Things are very different now though.

In the middle of the 20th century, most people agreed that private motoring was the future. But since the 1990's cities have been slowly squeezing cars out, and this process is likely to accelerate as the infrastructure that accommodated them crumbles and is not replaced. Urban motorways are a thing of the past.

New roads are still being built between cities though (astonishingly these schemes are almost universally and uncritically referred to as 'improvements'). But where do these roads lead? More and more, motorists will end up parking on the edge of town in a park-and-ride, completing their journey by public transport. More and more people will start to wonder if it is a good idea to invest a huge sum of money in 12 square metres of rapidly-depreciating bent tinwork that can't even take them where they want to go.

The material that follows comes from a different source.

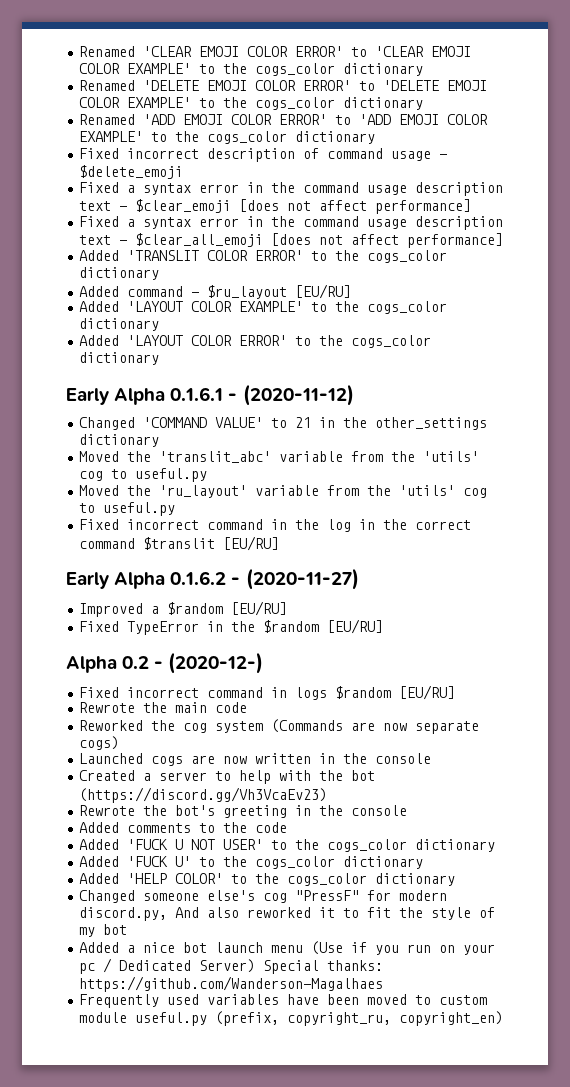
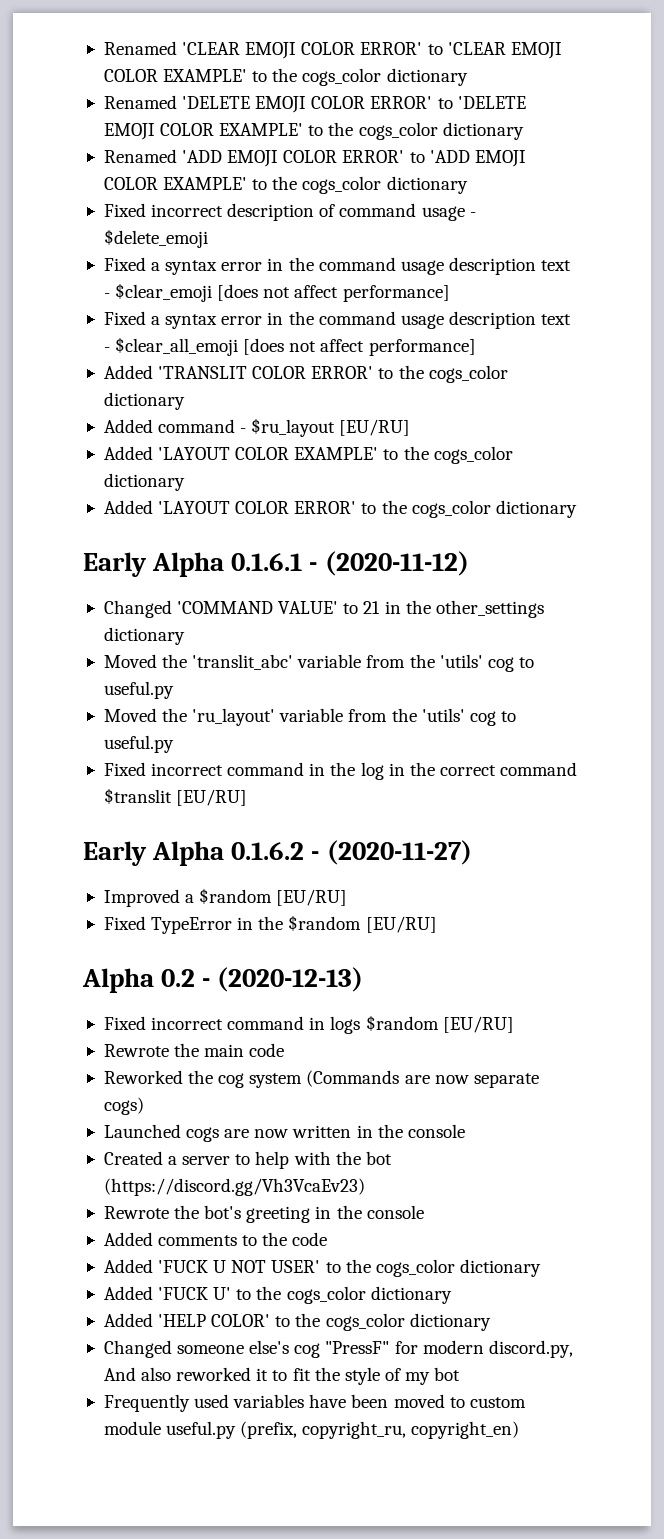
[168,652,264,674] (2020-12-) -> [217,967,364,992] (2020-12-13)
[79,941,496,955] [79,958,384,974] [79,976,384,992] // Added a nice bot launch menu (Use if you run on your pc / Dedicated Server) Special thanks: https://github.com/Wanderson-Magalhaes -> (461, 1374) none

COVID-19 and the climate emergency will change lots of things. But people will still move around for business and pleasure, and in the medium to long term rail can play an increasingly important role in allowing them to do this. It will need to evolve, and it will need to re-learn what 'flexibility' is.

Just as energy is becoming more complex and localised, so is transport. Cars are not going to go away, but just as oil has lost its crown among energy sources so the motor car is losing its primacy as a form of transport as personal e-mobility, cycling and walking gain priority. COVID-19 is a setback for public transport, but one that it can largely recover from.